# Paracord



## NativeCutt (Dec 31, 2020)

Do any of you wear a paracord bracelet or carry paracord when outdoors?
https://www.ksl.com/article/5010716...ord-can-be-an-outdoor-enthusiasts-best-friend


----------



## taxidermist (Sep 11, 2007)

Always have it in my pack.


----------



## BPturkeys (Sep 13, 2007)

I long age switched from paracord to bank line. Far far superior product for most uses...you know, what you actually use cordage for, like tying things down etc. Down side is it's not that pretty if you are making cute little bracelets.

https://www.amazon.com/s?k=bank+line&ref=nb_sb_noss_1

or, for a real fun experience try these guys: www.netsandmore.com


----------



## DallanC (Jan 13, 2009)

Para is ok for generic type stuff... but its strength is a little lacking compared to other alternatives like UHMWPE Rope.
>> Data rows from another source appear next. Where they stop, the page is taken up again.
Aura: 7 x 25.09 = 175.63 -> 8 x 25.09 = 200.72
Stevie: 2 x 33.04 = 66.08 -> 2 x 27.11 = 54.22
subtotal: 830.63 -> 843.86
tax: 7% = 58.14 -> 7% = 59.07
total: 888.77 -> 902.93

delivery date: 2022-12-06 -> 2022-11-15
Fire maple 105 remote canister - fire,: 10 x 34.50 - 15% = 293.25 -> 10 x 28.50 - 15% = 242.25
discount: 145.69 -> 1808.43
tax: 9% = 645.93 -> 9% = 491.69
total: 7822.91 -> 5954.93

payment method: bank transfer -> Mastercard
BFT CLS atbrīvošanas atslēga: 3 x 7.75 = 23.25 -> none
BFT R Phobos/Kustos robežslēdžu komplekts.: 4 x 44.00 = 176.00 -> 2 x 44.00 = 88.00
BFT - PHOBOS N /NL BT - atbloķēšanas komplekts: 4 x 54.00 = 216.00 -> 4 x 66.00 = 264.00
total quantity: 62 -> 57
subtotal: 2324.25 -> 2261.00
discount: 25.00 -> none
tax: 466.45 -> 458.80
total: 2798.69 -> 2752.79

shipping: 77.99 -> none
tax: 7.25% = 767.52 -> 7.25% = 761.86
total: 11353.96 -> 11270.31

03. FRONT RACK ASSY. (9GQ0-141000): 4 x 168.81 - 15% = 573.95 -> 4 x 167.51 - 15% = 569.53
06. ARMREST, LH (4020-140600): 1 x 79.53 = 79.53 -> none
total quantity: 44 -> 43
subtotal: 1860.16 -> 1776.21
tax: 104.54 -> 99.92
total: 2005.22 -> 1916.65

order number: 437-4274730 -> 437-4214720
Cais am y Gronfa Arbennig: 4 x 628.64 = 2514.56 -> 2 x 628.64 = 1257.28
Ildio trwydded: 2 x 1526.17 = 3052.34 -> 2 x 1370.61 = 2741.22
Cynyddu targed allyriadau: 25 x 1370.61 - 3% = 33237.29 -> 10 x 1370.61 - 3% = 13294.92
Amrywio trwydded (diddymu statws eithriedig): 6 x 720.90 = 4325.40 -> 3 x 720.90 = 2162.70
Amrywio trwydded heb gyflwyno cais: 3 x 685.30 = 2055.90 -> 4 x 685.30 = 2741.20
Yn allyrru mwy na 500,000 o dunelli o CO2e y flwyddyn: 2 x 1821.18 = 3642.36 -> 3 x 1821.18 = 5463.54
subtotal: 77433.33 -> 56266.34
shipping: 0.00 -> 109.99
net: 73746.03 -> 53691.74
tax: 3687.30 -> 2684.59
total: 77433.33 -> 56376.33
Paracord is usually between 100 and 750lbs strength depending on the rating of the code itself.

This stuff is WAY better. 5000lbs for the smallest diameter (3/16")

https://www.ebay.com/itm/UHMWPE-Rop...var=622375914617&_trksid=p2060353.m1438.l2649

I still use alot of para-cord for disposable "tie it off, cut it off and throw it away later" type stuff. But if I need a rope to really secure something... the above link line is the bomb.

-DallanC


----------



## Critter (Mar 20, 2010)

The nice thing about para-cord is that you can pull the nylon fiber out of the center of it and use it for fishing line or even stitch something up with it. That is if you are a hard core outdoors man. 

Since I'm not that hard core any more I just use polyester pull tape that I got from work. It is lightweight and with a 2400 lb tinsel strength it fills in for a lot of needs. I usually have around 300' of it on my ATV and use it anywhere a rope is needed. 300' of it only takes up about a 2"x12" space


----------



## DallanC (Jan 13, 2009)

Yea if got a box of mule tape I'd use it all the time as well 

-DallanC


----------



## NativeCutt (Dec 31, 2020)

Not sure I'd need anything that would hold more than 550 lbs in a survival situation. And I do like being able to use the filaments from the inside if needed. I guess there is a difference in what constitutes a survival situation: are we trying to lash a tripod for a shelter or pull a Ford F150 out of a ditch?


----------



## backcountry (May 19, 2016)

Paracord is just fine for general use. It's what I carry for every backpacking trip and as a go to for common use/problems. 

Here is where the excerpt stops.